Return verbatim the line containing "Melissa doug noah" together with all lines that follow it, through the end of the records.

[Stored dataset items]
[Start of section]
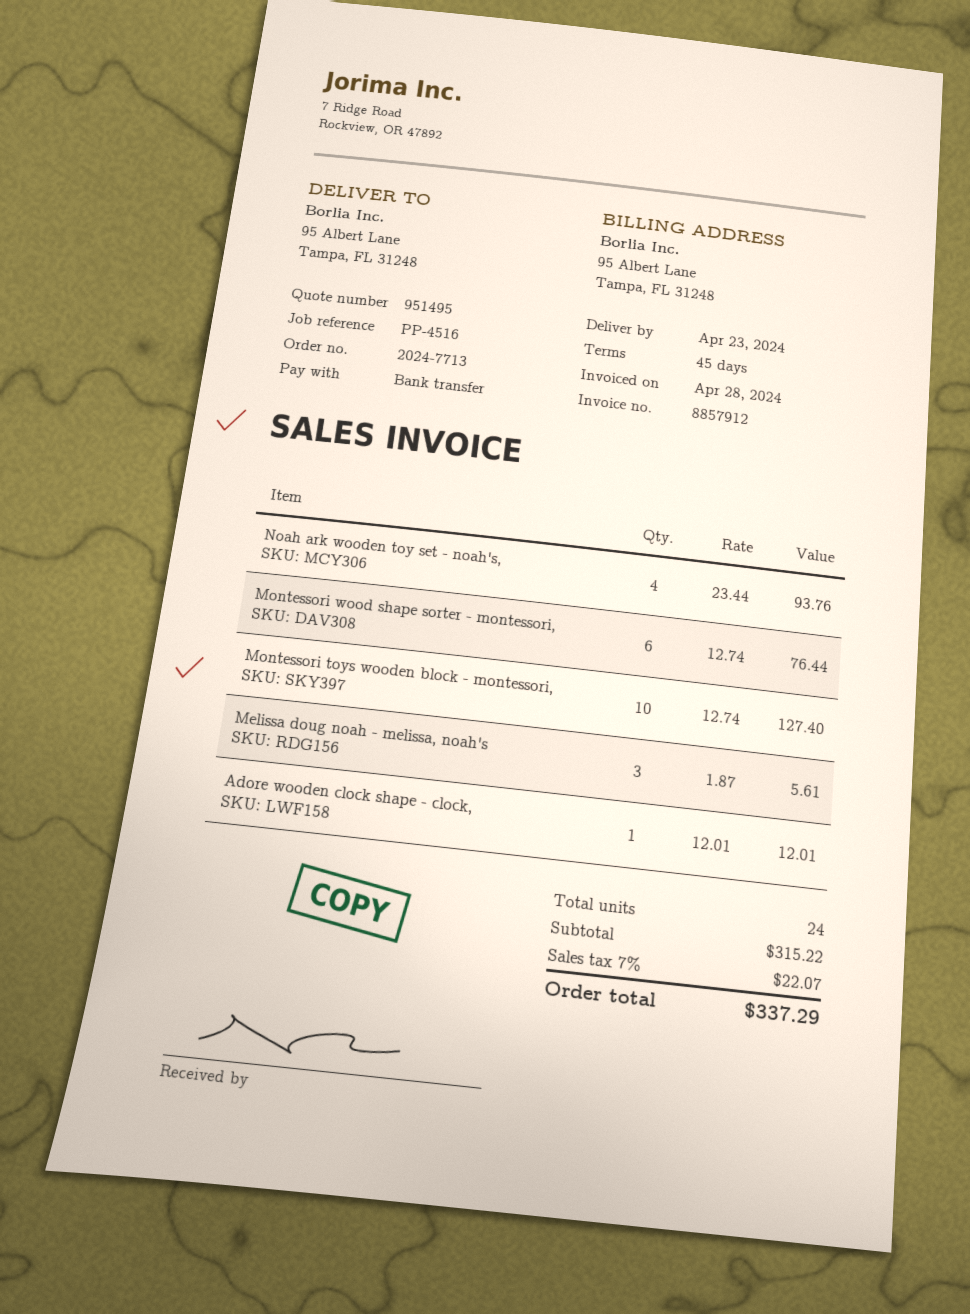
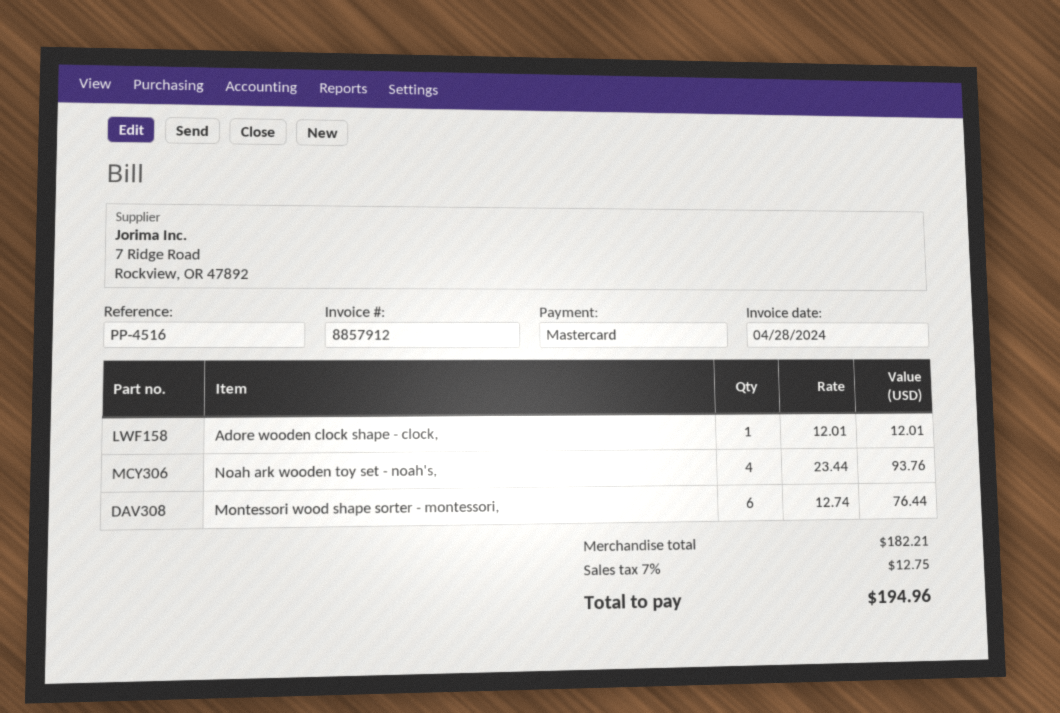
payment method: bank transfer -> Mastercard
Montessori toys wooden block - montessori,: 10 x 12.74 = 127.40 -> none
Melissa doug noah - melissa, noah's: 3 x 1.87 = 5.61 -> none
subtotal: 315.22 -> 182.21
tax: 7% = 22.07 -> 7% = 12.75
total: 337.29 -> 194.96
[End of section]
Exercise output:
Melissa doug noah - melissa, noah's: 3 x 1.87 = 5.61 -> none
subtotal: 315.22 -> 182.21
tax: 7% = 22.07 -> 7% = 12.75
total: 337.29 -> 194.96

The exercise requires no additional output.